The top three Web sites (as of this article’s writing) according to Alexa traffic rankings are Yahoo!, MSN, and Google — all search engines. Each of these sites is powered by an army of software-driven Web crawlers that apply various techniques to index human-generated Web content and make it amenable to text searches. Without these companies’ vast arrays of algorithmic techniques for consuming the Web, your Web-navigation experiences would be limited to following explicitly declared hypertext links.
Next, consider the 5th most trafficked site on Alexa’s list: eBay. People commonly think of eBay as one of the best examples of humans interacting on the Web. However, machines play a significant role in eBay’s popularity. Approximately 47% of eBay’s listings are created using software agents rather than with the human-driven forms. During the last quarter of 2005, the machine-oriented eBay platform handled eight billion service requests. Also in 2005, the number of eBay transactions through Web Services APIs increased by 84% annually. It’s clear that without the services that eBay provides software agents to participate equally with humans, the online auction business would not be nearly as manageable for humans dealing with significant numbers of sales or purchases.
For a third example, we turn to Web feeds. Content-syndication formats such as Atom and RSS have empowered a new generation of news-reading software that frees you from the tedious, repetitive, and inefficient reliance on bookmarked Web sites and Web browsers to stay in touch with news of interest. Without the machine-understandable content representation embodied by RSS and Atom, these news readers could not exist.
In short, imagine a World Wide Web where a Web site could only contain content authored by humans exclusively for that site.
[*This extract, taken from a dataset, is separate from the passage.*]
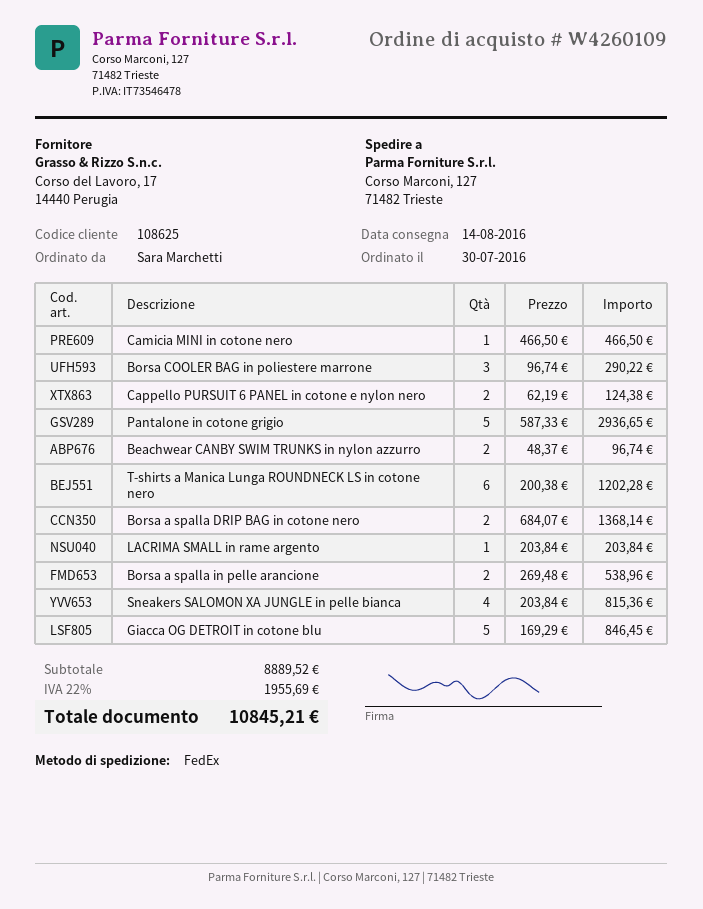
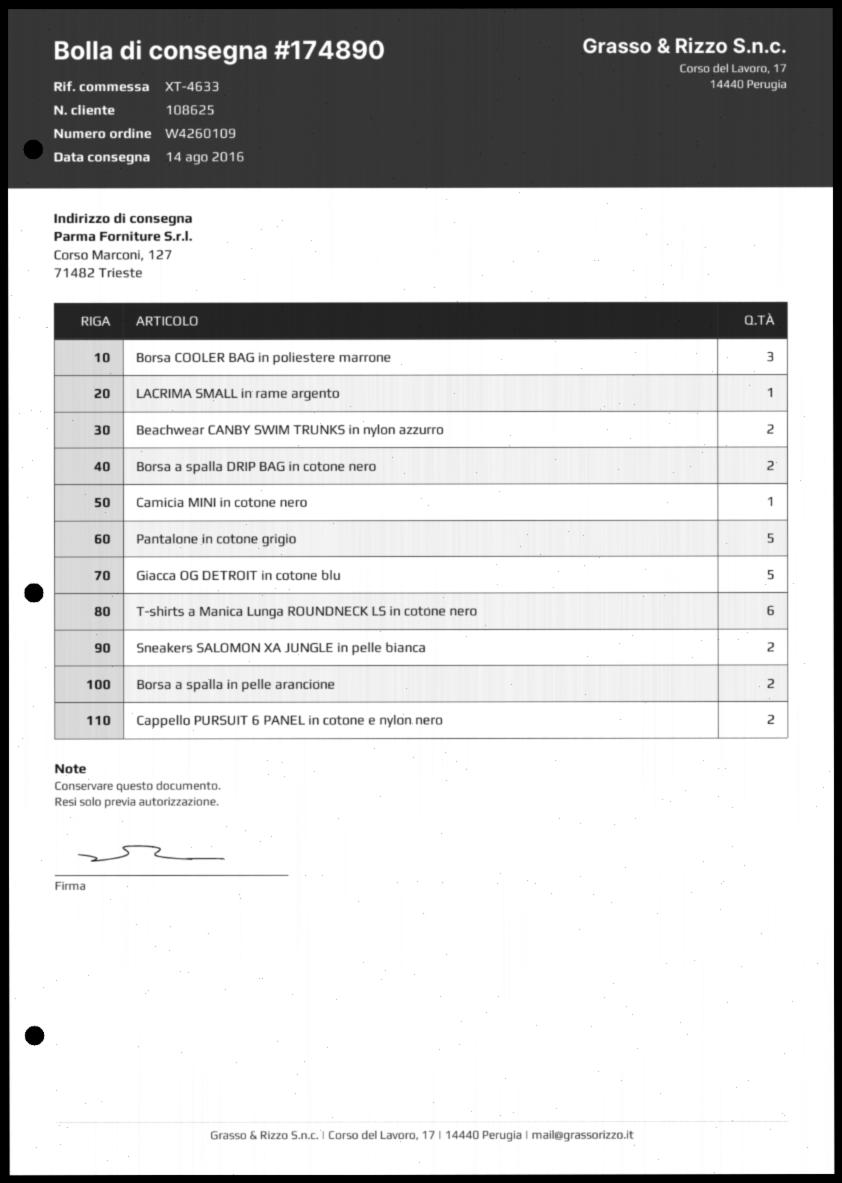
Sneakers SALOMON XA JUNGLE in pelle bianca: 4 -> 2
Content could not be shared, remixed, and reused between Web sites. To intelligently aggregate, combine, and act on Web-based content, agents, crawlers, readers, and other devices must be able to read and understand that content. This is why it’s necessary to take an in-depth look at the different mechanisms available today to improve the interactions between machines and human-generated content in Web applications.
Creating new data integrations of this sort requires that the software driving the integration be able to understand and interpret the data on particular Web pages. This software must be able to retrieve the Web pages that display your photos from Flickr and discover the dates, times, and descriptions of your photos. It also needs to understand how to interpret the transactions from your online bank statement. The same software must be able to understand various views of your online calendar (daily, weekly, and monthly), and figure out which parts of the Web page represent which dates and times.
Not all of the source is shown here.